Mariam Naseri ist 21 Jahre alt und die erste weibliche Vorsitzende des BFC, eines gemeinnützigen Vereins an der Kieler Uni und Fachhochschule. Der Club bietet unter anderem einen Börsenführerschein an, organisiert Events mit Firmen und besitzt ein Portfolio-Team, in denen virtuelle Aktiendepots angelegt werden.
Vielen Schülerinnen und Schülern sagt das gar nichts: Aktien, Portfolios, Renditen, ETFs, Kapitalerträge. Das liegt an der fehlenden „Finanzbildung“ in der Schule, sagt Mariam Naseri. Die gibt es so gut wie gar nicht – ein strukturelles Problem, findet sie.
Frau Naseri, Sie sind 21, Ihre Eltern und Ihr Bruder sind nicht in der Finanzbranche unterwegs. Sie dagegen streben eine Karriere in der Finanzwelt an und sind die erste weibliche Vorsitzende des BFC. Wie kam das?

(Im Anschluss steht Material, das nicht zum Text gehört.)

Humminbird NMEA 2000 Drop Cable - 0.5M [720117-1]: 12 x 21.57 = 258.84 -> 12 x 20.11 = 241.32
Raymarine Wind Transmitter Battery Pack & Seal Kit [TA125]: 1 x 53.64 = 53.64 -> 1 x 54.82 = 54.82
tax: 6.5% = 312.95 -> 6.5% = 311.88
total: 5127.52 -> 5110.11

An der Schule hat es sicher nicht gelegen. Das Thema Finanzbildung ist kaum besprochen worden. Es hat mich einfach interessiert und ich wollte mich in diesem Bereich weiterbilden und sehen, was die Finanzwelt bietet. Und gerade in einem Börsenverein lernt man nicht nur die Theorie. Wir arbeiten mit Unternehmen, organisieren Events, da nimmt man sehr viel mit und kann über den Tellerrand hinausschauen.

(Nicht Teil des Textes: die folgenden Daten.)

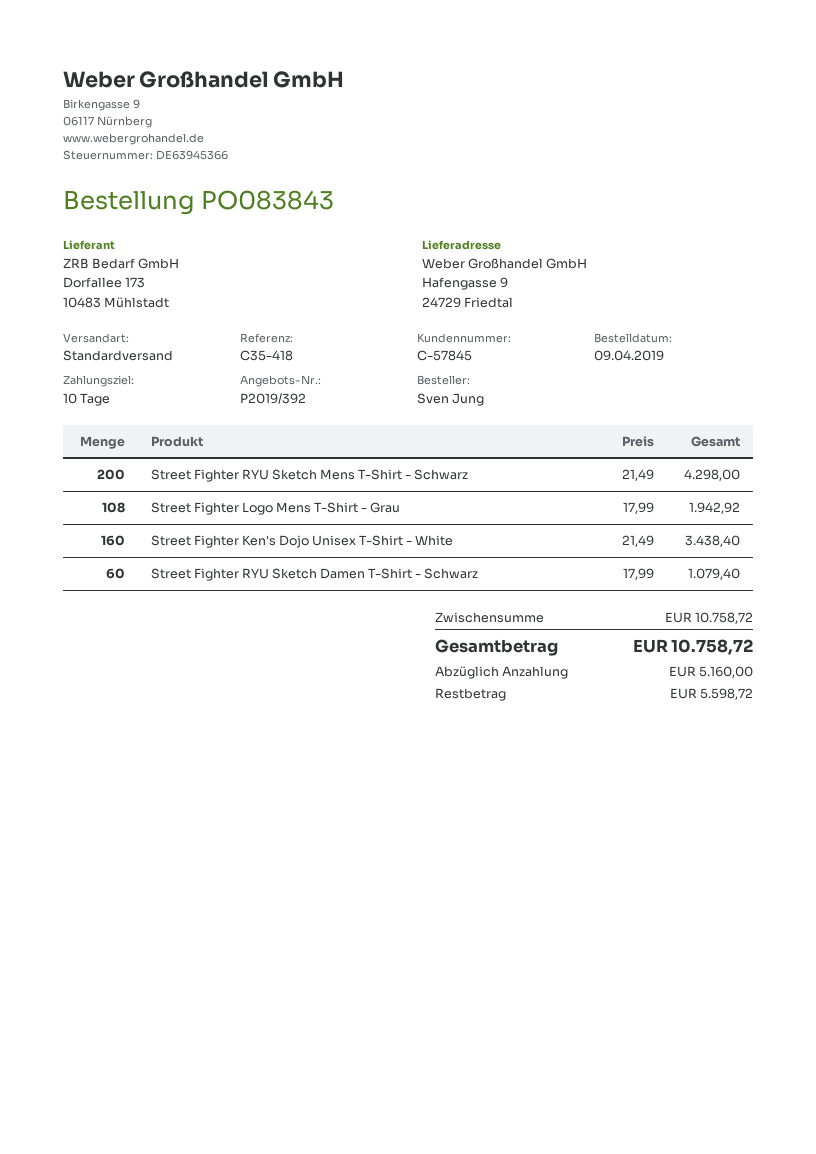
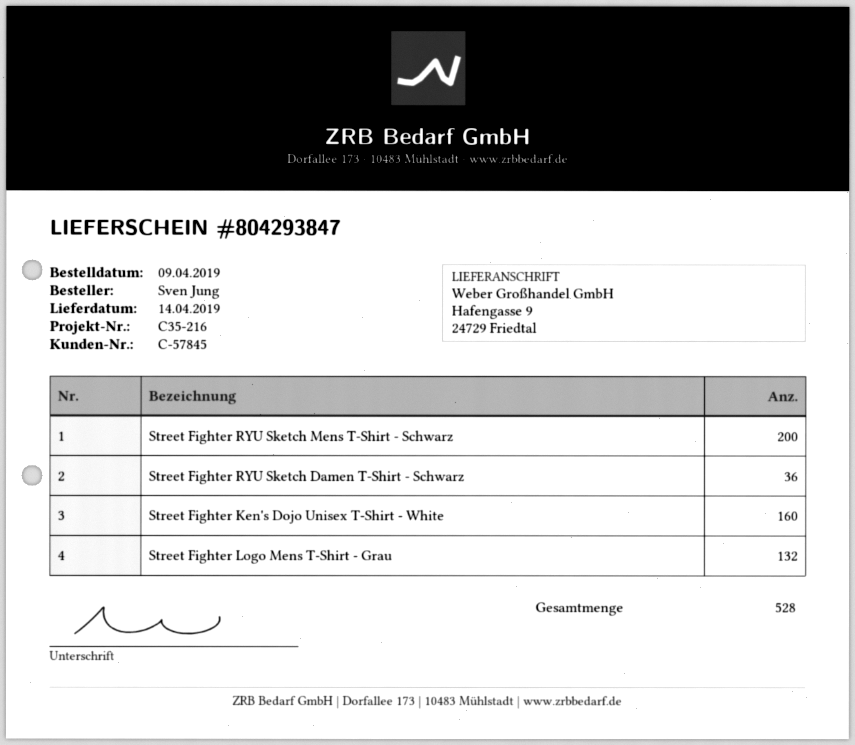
reference: C35-418 -> C35-216
Street Fighter Logo Mens T-Shirt - Grau: 108 -> 132
Street Fighter RYU Sketch Damen T-Shirt - Schwarz: 60 -> 36

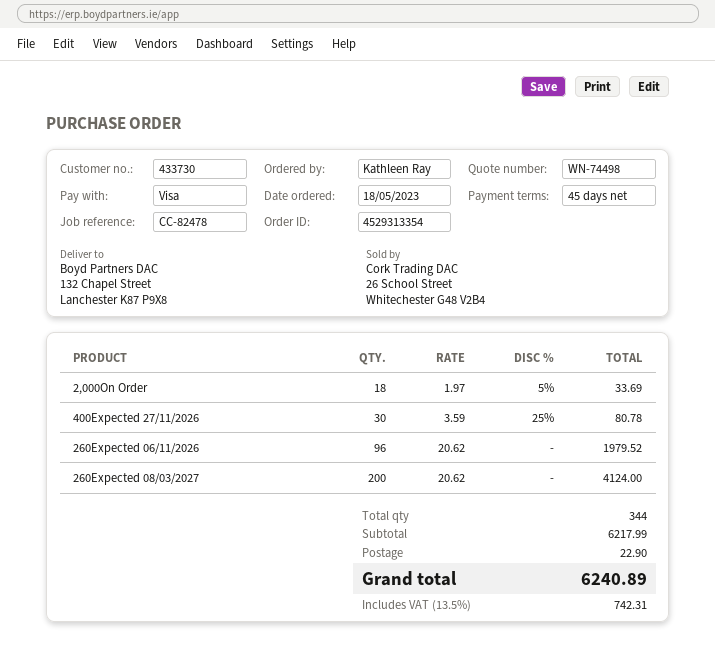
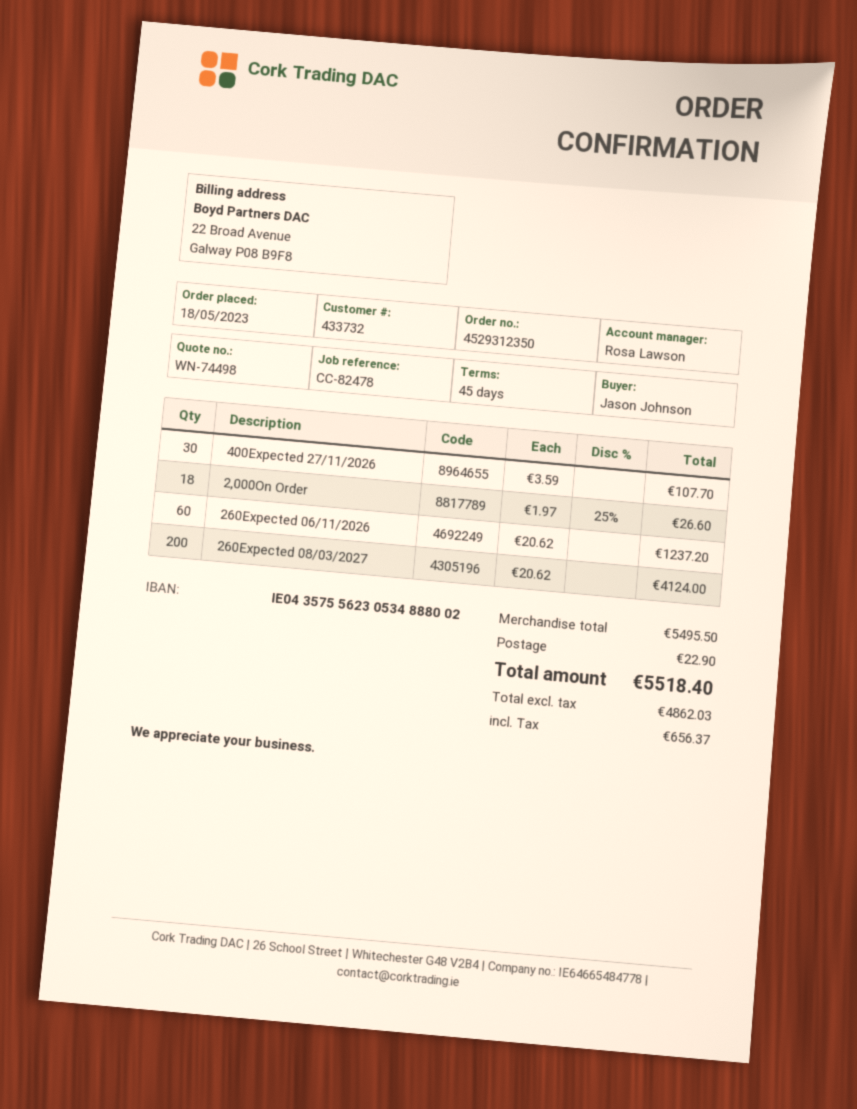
order number: 4529313354 -> 4529312350
customer number: 433730 -> 433732
ordered by: Kathleen Ray -> Jason Johnson
2,000On Order: 18 x 1.97 - 5% = 33.69 -> 18 x 1.97 - 25% = 26.60
400Expected 27/11/2026: 30 x 3.59 - 25% = 80.78 -> 30 x 3.59 = 107.70
260Expected 06/11/2026: 96 x 20.62 = 1979.52 -> 60 x 20.62 = 1237.20
subtotal: 6217.99 -> 5495.50
tax: 742.31 -> 656.37
total: 6240.89 -> 5518.40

Auf welcher Schule waren Sie, und was haben Sie zu dem Thema Finanzwirtschaft gelernt?
Ich war auf einem ganztätigen Gymnasium in Kiel. Das Thema Finanzbildung ist sehr oberflächlich behandelt worden, wenn überhaupt. Wir hatten das Fach Wirtschaft und Politik. Da ging es um politische Entwicklungen, politische Historie und weniger um das Thema Finanzbildung: Wie kann ich mein Geld anlegen? Was kann ich mit meinem Geld machen? Wie sollte ich überhaupt als Jugendlicher anfangen zu sparen? Was ist ein Sparkonto? Solche Dinge wurden gar nicht angesprochen. Das fand ich sehr schade. Und das Thema Aktienmärkte war leider ebenfalls außen vor und wurde überhaupt nicht behandelt.

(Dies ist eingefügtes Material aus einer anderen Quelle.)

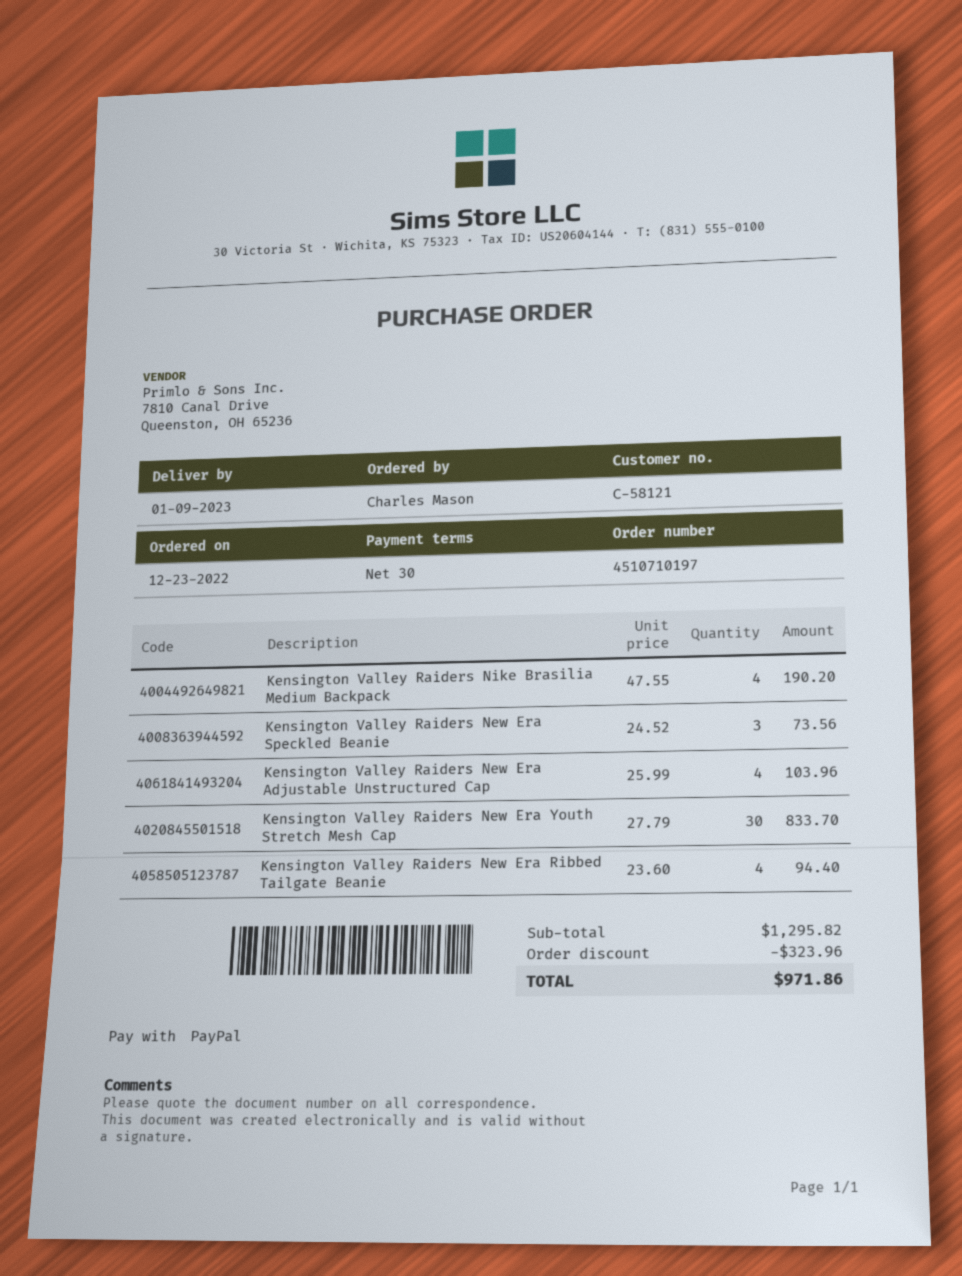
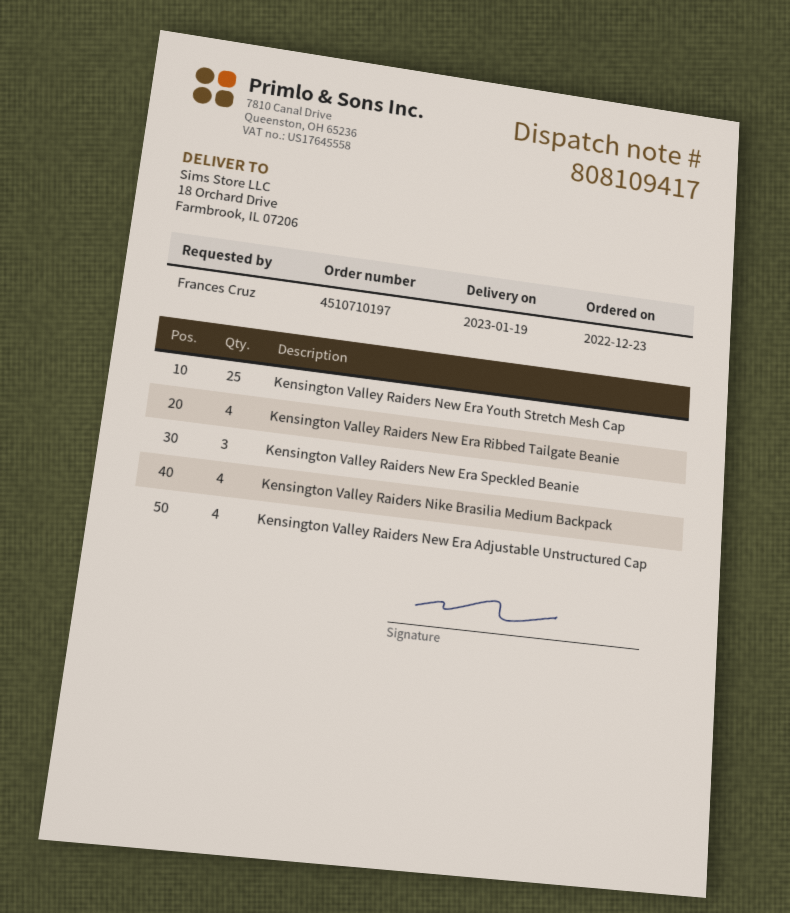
delivery date: 2023-01-09 -> 2023-01-19
ordered by: Charles Mason -> Frances Cruz
Kensington Valley Raiders New Era Youth Stretch Mesh Cap: 30 -> 25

Welche Themen hätten Sie sich gewünscht?
Erstmal haben viele beim Thema Aktien das kurzfristige Traden im Kopf und weniger langfristiges Sparen und eine Strategie, wie man sein Geld sinnvoll in kleinen Schritten anlegen kann. Das sollte viel stärker in der Schulbildung im Vordergrund stehen. Schülerinnen und Schüler müssten an solche Themen herangeführt werden, um für die Zukunft einen Plan für ihr verdientes Geld zu haben. Aber auch grundsätzliche Themen: Was sind Steuern? Wie werden die verschiedenen Versicherungsarten wie z.B. Renten-oder Sozialversicherungen verrechnet? Das Wissen muss man sich mit der Zeit nach dem Abitur, und spätestens, wenn man seinen ersten eigenen Job hat, selbst aneignen.
Kann das auch an der Elterngeneration liegen? Finanzmärkte waren lange gleichgesetzt mit Zocken und Spekulanten. Die Deutschen legen im internationalen Vergleich wenig Erspartes in Aktien oder Fonds an.
Ja, definitiv. Ich glaube, wenn die Eltern schon am Kapitalmarkt gespart haben, dann ist es deutlich einfacher für die Kinder, einzusteigen und von ihnen zu lernen. Wenn es Kinder aus bildungsferneren Schichten sind, dann haben sie es schwerer, Zugang zu diesen Themen zu finden. Allein deswegen müssten solche Themen in der Schule besser vermittelt werden. Ich nenne das Finanzbildung. Wenn die Eltern davon kaum etwas verstehen und es nicht an ihre Kinder vermitteln können, sollte die Schule diese Wissenslücken versuchen zu schließen und die Schüler an solche Themen heranführen.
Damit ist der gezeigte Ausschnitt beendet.